TASK BRIEF — Although the data below holds other lines too, output only those from the line with "[64,666,172,688] de la" up to and including the line with "[11,184,167,200] 发布日期： 2026-07-21", exactly as they appear.

EXTRACTED INFORMATION —
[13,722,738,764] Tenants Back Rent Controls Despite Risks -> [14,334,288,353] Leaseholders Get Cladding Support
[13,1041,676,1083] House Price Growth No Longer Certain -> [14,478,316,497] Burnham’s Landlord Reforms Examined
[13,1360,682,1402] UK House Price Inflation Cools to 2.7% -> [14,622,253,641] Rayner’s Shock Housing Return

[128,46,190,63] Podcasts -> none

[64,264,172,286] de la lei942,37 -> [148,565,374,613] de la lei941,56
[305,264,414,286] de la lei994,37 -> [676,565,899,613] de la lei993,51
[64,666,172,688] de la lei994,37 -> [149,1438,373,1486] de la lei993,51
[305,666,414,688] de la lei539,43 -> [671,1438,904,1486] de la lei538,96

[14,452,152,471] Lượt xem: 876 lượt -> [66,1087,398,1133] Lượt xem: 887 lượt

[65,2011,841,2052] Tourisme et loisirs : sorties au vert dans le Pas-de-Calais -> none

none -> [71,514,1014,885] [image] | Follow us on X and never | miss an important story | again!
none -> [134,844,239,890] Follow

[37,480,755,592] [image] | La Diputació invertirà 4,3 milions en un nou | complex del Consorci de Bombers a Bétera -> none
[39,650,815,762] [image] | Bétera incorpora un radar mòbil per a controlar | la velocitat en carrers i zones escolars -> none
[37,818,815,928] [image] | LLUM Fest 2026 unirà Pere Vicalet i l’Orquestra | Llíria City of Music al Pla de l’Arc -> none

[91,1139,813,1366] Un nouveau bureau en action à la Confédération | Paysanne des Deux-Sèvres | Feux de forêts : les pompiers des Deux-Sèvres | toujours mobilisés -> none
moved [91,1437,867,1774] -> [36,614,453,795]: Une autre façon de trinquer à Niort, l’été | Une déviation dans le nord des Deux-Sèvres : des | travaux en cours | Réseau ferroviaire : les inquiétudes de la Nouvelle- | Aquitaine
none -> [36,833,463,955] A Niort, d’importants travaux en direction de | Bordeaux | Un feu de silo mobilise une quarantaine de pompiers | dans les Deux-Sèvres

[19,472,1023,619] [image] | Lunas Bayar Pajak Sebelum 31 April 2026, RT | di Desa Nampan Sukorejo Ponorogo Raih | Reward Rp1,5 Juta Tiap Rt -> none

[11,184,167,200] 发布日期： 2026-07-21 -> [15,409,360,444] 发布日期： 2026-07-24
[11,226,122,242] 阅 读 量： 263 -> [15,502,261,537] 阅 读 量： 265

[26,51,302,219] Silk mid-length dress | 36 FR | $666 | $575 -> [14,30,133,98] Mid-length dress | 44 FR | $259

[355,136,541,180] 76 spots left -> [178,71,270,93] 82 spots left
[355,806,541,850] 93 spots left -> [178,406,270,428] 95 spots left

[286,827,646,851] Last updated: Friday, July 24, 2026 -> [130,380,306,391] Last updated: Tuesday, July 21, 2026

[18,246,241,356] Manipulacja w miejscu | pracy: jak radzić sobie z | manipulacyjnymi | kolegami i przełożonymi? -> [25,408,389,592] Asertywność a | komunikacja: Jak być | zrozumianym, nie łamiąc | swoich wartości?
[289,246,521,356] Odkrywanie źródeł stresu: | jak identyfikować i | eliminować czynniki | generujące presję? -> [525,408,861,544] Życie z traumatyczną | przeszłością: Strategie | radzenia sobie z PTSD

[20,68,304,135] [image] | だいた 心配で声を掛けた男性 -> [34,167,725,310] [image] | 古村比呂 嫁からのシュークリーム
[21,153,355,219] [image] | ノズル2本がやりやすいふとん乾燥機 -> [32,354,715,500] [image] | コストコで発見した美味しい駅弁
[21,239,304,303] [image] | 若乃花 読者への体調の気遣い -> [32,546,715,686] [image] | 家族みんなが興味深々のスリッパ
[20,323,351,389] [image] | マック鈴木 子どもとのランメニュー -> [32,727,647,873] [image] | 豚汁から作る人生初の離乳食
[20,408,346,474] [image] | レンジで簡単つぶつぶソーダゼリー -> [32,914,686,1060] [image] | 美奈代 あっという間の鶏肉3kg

EXPECTED ANSWER —
[64,666,172,688] de la lei994,37 -> [149,1438,373,1486] de la lei993,51
[305,666,414,688] de la lei539,43 -> [671,1438,904,1486] de la lei538,96

[14,452,152,471] Lượt xem: 876 lượt -> [66,1087,398,1133] Lượt xem: 887 lượt

[65,2011,841,2052] Tourisme et loisirs : sorties au vert dans le Pas-de-Calais -> none

none -> [71,514,1014,885] [image] | Follow us on X and never | miss an important story | again!
none -> [134,844,239,890] Follow

[37,480,755,592] [image] | La Diputació invertirà 4,3 milions en un nou | complex del Consorci de Bombers a Bétera -> none
[39,650,815,762] [image] | Bétera incorpora un radar mòbil per a controlar | la velocitat en carrers i zones escolars -> none
[37,818,815,928] [image] | LLUM Fest 2026 unirà Pere Vicalet i l’Orquestra | Llíria City of Music al Pla de l’Arc -> none

[91,1139,813,1366] Un nouveau bureau en action à la Confédération | Paysanne des Deux-Sèvres | Feux de forêts : les pompiers des Deux-Sèvres | toujours mobilisés -> none
moved [91,1437,867,1774] -> [36,614,453,795]: Une autre façon de trinquer à Niort, l’été | Une déviation dans le nord des Deux-Sèvres : des | travaux en cours | Réseau ferroviaire : les inquiétudes de la Nouvelle- | Aquitaine
none -> [36,833,463,955] A Niort, d’importants travaux en direction de | Bordeaux | Un feu de silo mobilise une quarantaine de pompiers | dans les Deux-Sèvres

[19,472,1023,619] [image] | Lunas Bayar Pajak Sebelum 31 April 2026, RT | di Desa Nampan Sukorejo Ponorogo Raih | Reward Rp1,5 Juta Tiap Rt -> none

[11,184,167,200] 发布日期： 2026-07-21 -> [15,409,360,444] 发布日期： 2026-07-24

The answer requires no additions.